L’absence de transmission paternelle, dans certains cas, a pu précipiter la recherche d’une solution via des suppléances. Dans d’autres cas, il peut s’agir d’une identification à un autre, qui a une signification dans la trame de son origine. Et ainsi nous pourrions voir les différentes variations, finalement inclassables et appartenant, par conséquent, à la logique du un par un. Actuellement, la question de la filiation croise le discours de la science, ouvrant de nouvelles perspectives de réalisation.
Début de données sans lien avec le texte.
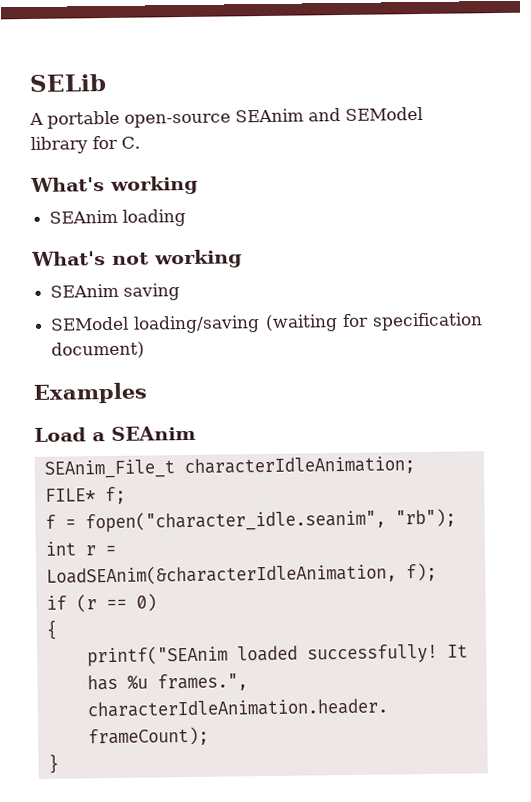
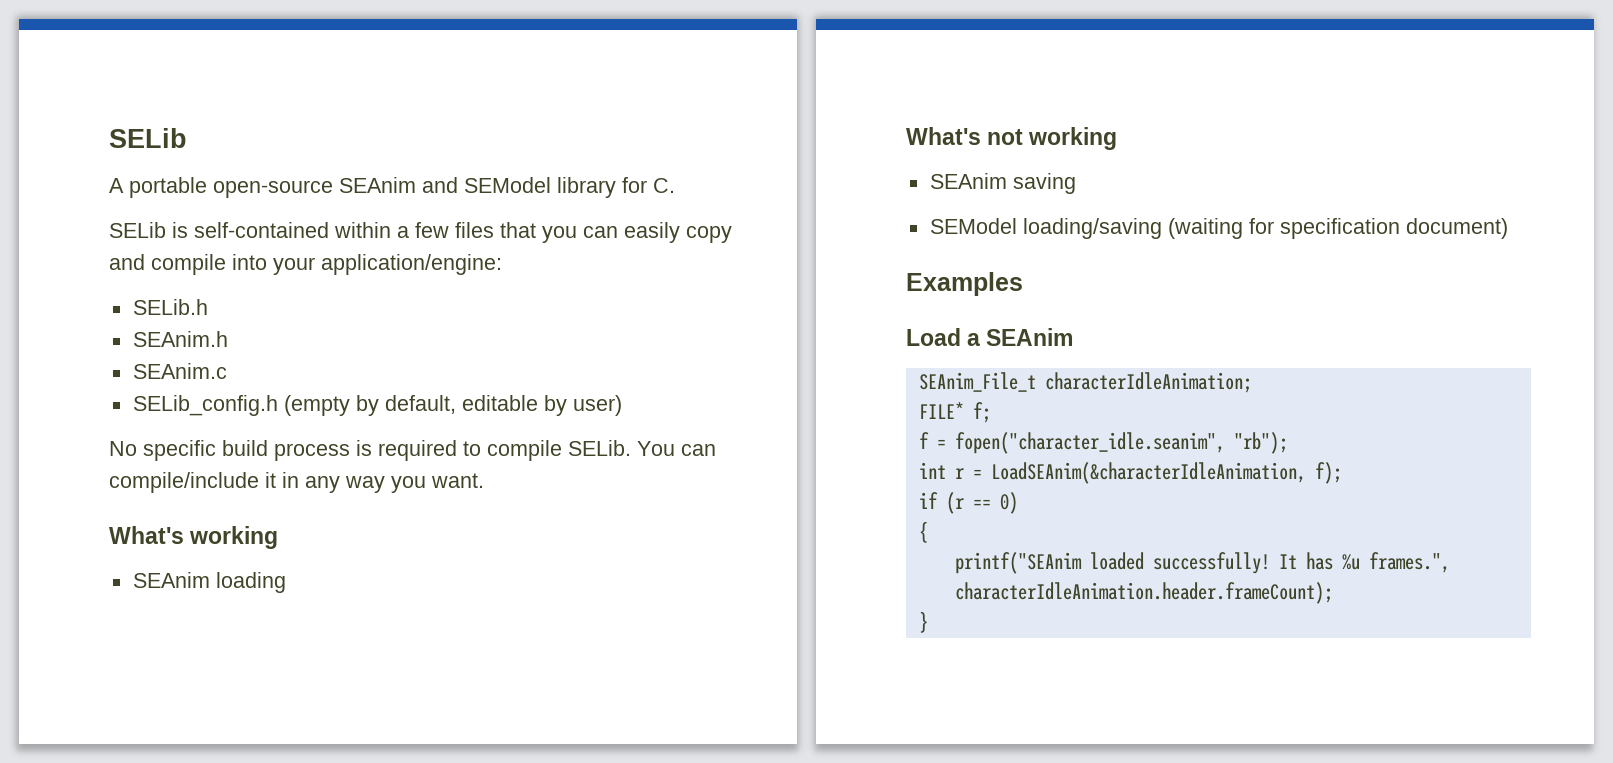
(140, 142) none -> [109,222,732,243] [109,254,502,275] [132,299,208,315] [132,331,228,347] [132,363,227,379] [132,395,622,416] [109,440,716,461] [109,472,484,493] // SELib is self-contained within a few files that you can easily copy and compile into your application/engine: // SELib.h // SEAnim.h // SEAnim.c // SELib_config.h (empty by default, editable by user) // No specific build process is required to compile SELib. You can compile/include it in any way you want.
Cependant, aucune d’elles ne donne la formule du rapport sexuel qu’il n’y a pas.
Les nouveaux bricolages auxquels nous assistons rendent compte de nouveaux échecs car « le réel du sexuel demeure, faisant trou, puisqu’il relève du non reconnu, de l’unerkannt. » [7]
Traduction : Marie-José Asnoun
Relecture : Jean-François Lebrun
Photographie : ©Dubuisson Hughes : www.hughesdubuisson.be
[1] Holvoet D., Présentation de PIPOL 10, Vouloir un enfant, Désir de famille et Clinique des Filiations, 6e Congrès Européen de Psychanalyse, les 3 et 4 juillet 2021 en Visioconférence.
[2] Miller J.-A., « L’inconscient et le corps parlant », L’expérience des addicts, La Cause du Désir n° 88, Paris, Navarin Éditeur, 2014, p. 109.
[3] Lacan J., « Les complexes familiaux dans la formation de l’individu », Autres écrits, Paris, Seuil, 2001, pp. 23-84.
[4] Lacan J., « Note sur l’enfant », Autres écrits, Paris, Seuil, 2001, p. 373. `
[5] Lacan J., Le Séminaire, Livre xx, Encore, Paris, Seuil, 1975, p. 44.
[6] Lacan J., op. cit.
[7] Solano – Suárez E., « Bricolages familiaux », La désinsertion subjective, La Cause freudienne n° 72, Paris, Navarin Éditeur, 2009, p. 78.